How to Force Gcc to Assume That a Floating-Point Expression Is Non-Negative

How to force GCC to assume that a floating-point expression is non-negative?

You can write assert(x*x >= 0.f) as a compile-time promise instead of a runtime check as follows in GNU C:

#include <cmath>

float test1 (float x)
{
    float tmp = x*x;
    if (!(tmp >= 0.0f)) 
        __builtin_unreachable();    
    return std::sqrt(tmp);
}

(related: What optimizations does __builtin_unreachable facilitate? You could also wrap if(!x)__builtin_unreachable() in a macro and call it promise() or something.)

But gcc doesn't know how to take advantage of that promise that tmp is non-NaN and non-negative. We still get (Godbolt) the same canned asm sequence that checks for x>=0 and otherwise calls sqrtf to set errno. Presumably that expansion into a compare-and-branch happens after other optimization passes, so it doesn't help for the compiler to know more.

This is a missed-optimization in the logic that speculatively inlines sqrt when -fmath-errno is enabled (on by default unfortunately).

What you want instead is `-fno-math-errno`, which is safe globally

This is 100% safe if you don't rely on math functions ever setting errno. Nobody wants that, that's what NaN propagation and/or sticky flags that record masked FP exceptions are for. e.g. C99/C++11 fenv access via #pragma STDC FENV_ACCESS ON and then functions like fetestexcept(). See the example in feclearexcept which shows using it to detect division by zero.

The FP environment is part of thread context while errno is global.

Support for this obsolete misfeature is not free; you should just turn it off unless you have old code that was written to use it. Don't use it in new code: use fenv. Ideally support for -fmath-errno would be as cheap as possible but the rarity of anyone actually using __builtin_unreachable() or other things to rule out a NaN input presumably made it not worth developer's time to implement the optimization. Still, you could report a missed-optimization bug if you wanted.

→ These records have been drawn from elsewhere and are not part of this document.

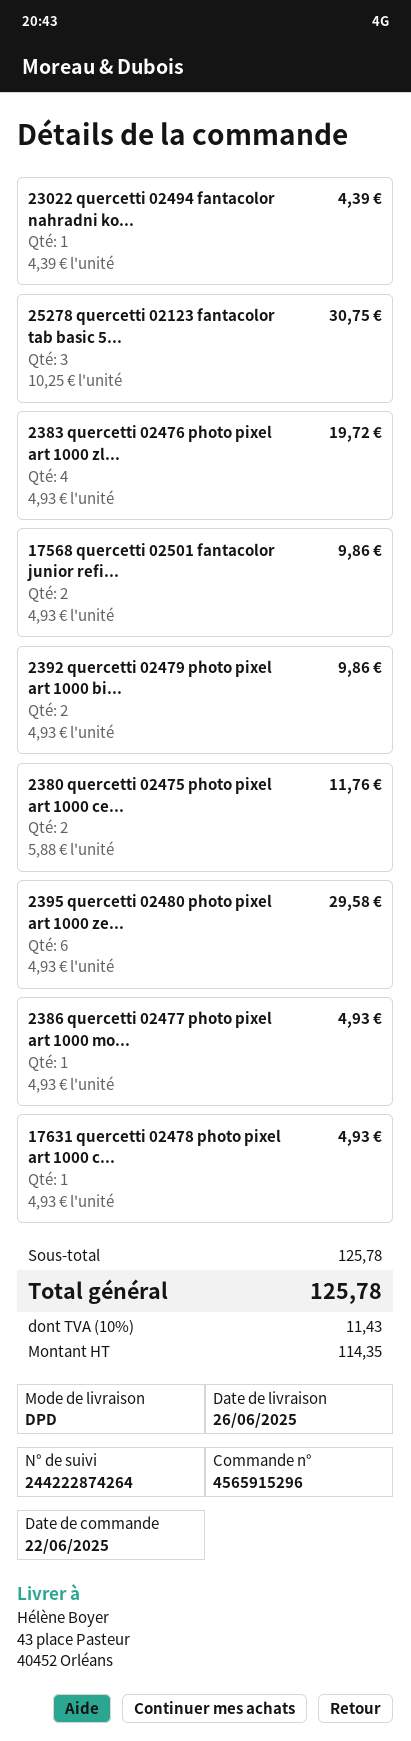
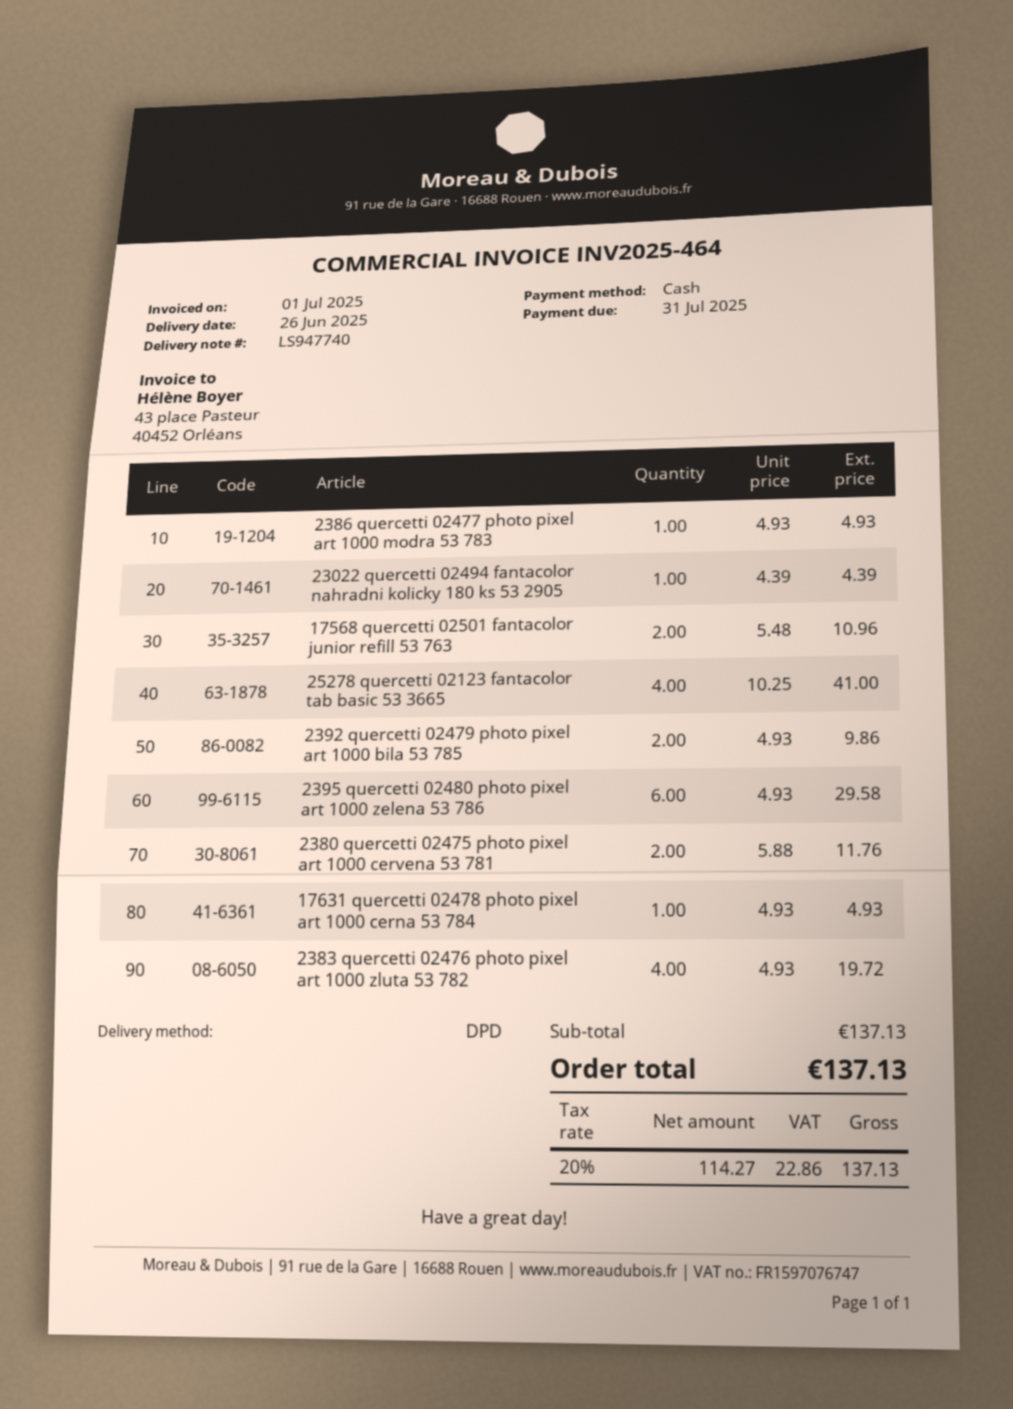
25278 quercetti 02123 fantacolor tab basic 5...: 3 x 10.25 = 30.75 -> 4 x 10.25 = 41.00
17568 quercetti 02501 fantacolor junior refi...: 2 x 4.93 = 9.86 -> 2 x 5.48 = 10.96
subtotal: 125.78 -> 137.13
net: 114.35 -> 114.27
tax: 10% = 11.43 -> 20% = 22.86
total: 125.78 -> 137.13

Real-world FPU hardware does in fact have these sticky flags that stay set until cleared, e.g. x86's mxcsr status/control register for SSE/AVX math, or hardware FPUs in other ISAs. On hardware where the FPU can detect exceptions, a quality C++ implementation will support stuff like fetestexcept(). And if not, then math-errno probably doesn't work either.

errno for math was an old obsolete design that C / C++ is still stuck with by default, and is now widely considered a bad idea. It makes it harder for compilers to inline math functions efficiently. Or maybe we're not as stuck with it as I thought: Why errno is not set to EDOM even sqrt takes out of domain arguement? explains that setting errno in math functions is optional in ISO C11, and an implementation can indicate whether they do it or not. Presumably in C++ as well.

It's a big mistake to lump -fno-math-errno in with value-changing optimizations like -ffast-math or -ffinite-math-only. You should strongly consider enabling it globally, or at least for the whole file containing this function.

float test2 (float x)
{
    return std::sqrt(x*x);
}

# g++ -fno-math-errno -std=gnu++17 -O3
test2(float):   # and test1 is the same
        mulss   xmm0, xmm0
        sqrtss  xmm0, xmm0
        ret

You might as well use -fno-trapping-math as well, if you aren't ever going to unmask any FP exceptions with feenableexcept(). (Although that option isn't required for this optimization, it's only the errno-setting crap that's a problem here.).

-fno-trapping-math doesn't assume no-NaN or anything, it only assumes that FP exceptions like Invalid or Inexact won't ever actually invoke a signal handler instead of producing NaN or a rounded result. -ftrapping-math is the default but it's broken and "never worked" according to GCC dev Marc Glisse. (Even with it on, GCC does some optimizations which can change the number of exceptions that would be raised from zero to non-zero or vice versa. And it blocks some safe optimizations). But unfortunately, https://gcc.gnu.org/bugzilla/show_bug.cgi?id=54192 (make it off by default) is still open.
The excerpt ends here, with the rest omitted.